BİSAM: Toplumsal cinsiyet rolleri çalışan kadınların sağlığını etkiliyor

Rapora göre kadınlar çalışma yaşamının içine girdiklerinde çocuk bakımı, yaşlı bakımı ev içi işler gibi yüklerinden kurtulmuyor hem işi hem de cinsiyet rollerini birlikte götürmeye çalışıyorlar.
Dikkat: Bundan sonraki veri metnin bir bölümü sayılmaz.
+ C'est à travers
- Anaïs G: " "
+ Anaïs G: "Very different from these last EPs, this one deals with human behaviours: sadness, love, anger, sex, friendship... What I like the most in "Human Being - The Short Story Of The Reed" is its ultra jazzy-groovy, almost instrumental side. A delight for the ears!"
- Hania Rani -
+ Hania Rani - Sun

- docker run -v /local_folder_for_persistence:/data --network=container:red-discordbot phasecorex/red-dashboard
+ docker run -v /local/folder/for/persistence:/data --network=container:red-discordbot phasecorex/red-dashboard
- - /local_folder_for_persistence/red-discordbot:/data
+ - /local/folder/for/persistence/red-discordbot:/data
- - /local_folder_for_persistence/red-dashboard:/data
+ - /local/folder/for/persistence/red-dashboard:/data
BİSAM: Toplumsal cinsiyet rolleri çalışan kadınların sağlığını etkiliyor

DİSK’e bağlı Birleşik Metal İş Sendikası, Türkiye’de ilk defa yapılan bir çalışmanın raporunu yayınladı. Sendika, kadınların yoğun çalıştığı bir elektrik-elektronik fabrikasında, toplumsal cinsiyet rollerinin kadın işçilerin sağlığına etkilerini araştırdı. Birleşik Metal-İş Sınıf Araştırmaları Merkezi (BİSAM) bünyesinde, İşçi Sağlığı ve İş Güvenliği Dairesi’nin koordinasyonunda, akademisyenlerin katkısı ile yapılan araştırma, toplumsal cinsiyet rollerinin işçi kadınların sağlığını son derece olumsuz etkilediğini, ev içi yüklerinden dolayı kadınların daha fazla sağlık sorunu yaşadığını ortaya koyuyor.
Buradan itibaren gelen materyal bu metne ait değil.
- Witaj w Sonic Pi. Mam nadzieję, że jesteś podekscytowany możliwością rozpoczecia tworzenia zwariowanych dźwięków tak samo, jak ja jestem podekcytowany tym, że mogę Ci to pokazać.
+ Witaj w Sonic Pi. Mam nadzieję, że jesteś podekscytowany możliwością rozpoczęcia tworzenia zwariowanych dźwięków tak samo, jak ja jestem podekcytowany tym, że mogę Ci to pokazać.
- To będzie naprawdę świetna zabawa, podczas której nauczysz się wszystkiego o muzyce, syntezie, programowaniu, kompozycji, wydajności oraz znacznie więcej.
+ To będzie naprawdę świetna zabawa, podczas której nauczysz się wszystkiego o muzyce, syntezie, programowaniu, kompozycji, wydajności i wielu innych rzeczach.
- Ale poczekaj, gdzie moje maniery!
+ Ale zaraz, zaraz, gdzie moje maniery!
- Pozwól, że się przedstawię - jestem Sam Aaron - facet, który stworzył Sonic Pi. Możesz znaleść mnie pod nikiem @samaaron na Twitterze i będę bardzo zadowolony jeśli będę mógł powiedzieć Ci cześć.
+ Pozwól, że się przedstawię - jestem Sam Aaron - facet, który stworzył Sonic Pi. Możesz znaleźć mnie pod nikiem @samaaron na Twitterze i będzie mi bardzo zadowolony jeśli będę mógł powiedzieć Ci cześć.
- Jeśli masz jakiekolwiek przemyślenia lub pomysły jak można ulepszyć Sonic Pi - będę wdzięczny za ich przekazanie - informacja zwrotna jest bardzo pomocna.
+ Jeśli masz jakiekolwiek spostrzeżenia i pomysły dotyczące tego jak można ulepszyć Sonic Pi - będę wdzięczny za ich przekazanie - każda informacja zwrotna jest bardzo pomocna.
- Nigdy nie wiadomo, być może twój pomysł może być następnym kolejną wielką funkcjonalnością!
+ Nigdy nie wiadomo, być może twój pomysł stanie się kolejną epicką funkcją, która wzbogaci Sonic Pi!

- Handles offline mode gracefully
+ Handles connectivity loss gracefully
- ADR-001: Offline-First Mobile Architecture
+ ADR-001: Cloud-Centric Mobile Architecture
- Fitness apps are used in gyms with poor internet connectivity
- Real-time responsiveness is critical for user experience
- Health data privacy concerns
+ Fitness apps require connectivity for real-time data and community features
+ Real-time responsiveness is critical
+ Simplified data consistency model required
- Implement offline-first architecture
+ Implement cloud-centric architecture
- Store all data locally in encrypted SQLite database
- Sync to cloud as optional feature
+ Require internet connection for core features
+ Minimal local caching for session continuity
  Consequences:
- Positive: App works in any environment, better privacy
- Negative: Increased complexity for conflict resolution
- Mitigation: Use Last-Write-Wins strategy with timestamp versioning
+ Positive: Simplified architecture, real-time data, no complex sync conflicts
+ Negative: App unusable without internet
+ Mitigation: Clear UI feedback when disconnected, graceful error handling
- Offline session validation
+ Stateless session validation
“Elektrik-Elektronik Sektöründe Çalışma Koşulları ve Toplumsal Cinsiyet Rollerinin Kadın İşçiler Üzerindeki Etkileri: İşyeri Vaka Analizi” adı ile yapılan araştırmaya, klemens üretimi yapılan bir elektrik fabrikasında montaj hattında çalışan 95 kadın işçiden 78’i katılmış. Yaşları 21 ile 48 arasında değişen kadın işçilerin 49’u evli, 29’u ise bekâr. Kadınların yüzde 52’sinin çocuğu var. Çocuğu olan kadınların yüzde 27’si evli değil. Bu işçiler kendilerini bekâr anne olarak tanımlıyor.
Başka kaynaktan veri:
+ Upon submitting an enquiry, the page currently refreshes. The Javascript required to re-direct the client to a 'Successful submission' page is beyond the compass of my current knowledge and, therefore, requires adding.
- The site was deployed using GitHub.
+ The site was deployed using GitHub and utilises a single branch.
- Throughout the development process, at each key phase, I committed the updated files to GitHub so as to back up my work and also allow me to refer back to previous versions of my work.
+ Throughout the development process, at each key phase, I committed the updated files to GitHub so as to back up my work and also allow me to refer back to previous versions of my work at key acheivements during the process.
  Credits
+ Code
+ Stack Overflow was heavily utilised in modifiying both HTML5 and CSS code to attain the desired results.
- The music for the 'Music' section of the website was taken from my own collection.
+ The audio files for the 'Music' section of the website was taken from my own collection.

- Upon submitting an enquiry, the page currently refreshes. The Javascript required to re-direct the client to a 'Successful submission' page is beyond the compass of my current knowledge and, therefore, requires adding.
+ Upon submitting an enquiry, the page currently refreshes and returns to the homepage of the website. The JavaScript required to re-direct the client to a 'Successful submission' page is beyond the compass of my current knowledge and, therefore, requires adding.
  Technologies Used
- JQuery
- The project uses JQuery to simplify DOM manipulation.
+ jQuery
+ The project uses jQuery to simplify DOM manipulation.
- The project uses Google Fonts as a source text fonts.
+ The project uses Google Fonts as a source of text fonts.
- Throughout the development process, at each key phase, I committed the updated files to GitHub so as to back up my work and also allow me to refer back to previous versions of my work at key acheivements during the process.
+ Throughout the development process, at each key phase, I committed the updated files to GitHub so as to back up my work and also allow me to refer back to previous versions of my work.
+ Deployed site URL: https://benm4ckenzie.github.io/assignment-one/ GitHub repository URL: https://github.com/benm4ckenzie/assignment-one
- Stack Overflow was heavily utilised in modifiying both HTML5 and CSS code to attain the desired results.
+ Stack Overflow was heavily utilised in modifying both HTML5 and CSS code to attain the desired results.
Rapora göre işçi sağlığı ve iş güvenliği alanında yürütülen çalışmalar, dünyada görülen kimi örneklerin aksine kadın işçilerin toplumsal cinsiyet rollerini görmezden gelmektedir. Kadınlar çalışma yaşamının içine girdiklerinde çocuk bakımı, yaşlı bakımı ve ev içi işler gibi yüklerinden kurtulmuyor, hem işi hem de cinsiyet rollerini birlikte götürmeye çalışıyorlar. Böylece kadınlar hem evde hem işte çalıştıklarından, normal çalışma sürelerini çok çok aşan sürelerle çalışmış oluyorlar. Üstelik evde yaptıkları çalışmaların bir ücret karşılığı da yok. Daha az dinleniyorlar, hem işin hem de ev içi işlerin yükünü ve stresini üzerlerinde taşıyorlar. Zihnen ve bedenen daha fazla yoruluyorlar. Haliyle bu çifte emek sömürüsünün kadın işçi sağlığı üzerine olumsuz etkileri bulunmaktadır.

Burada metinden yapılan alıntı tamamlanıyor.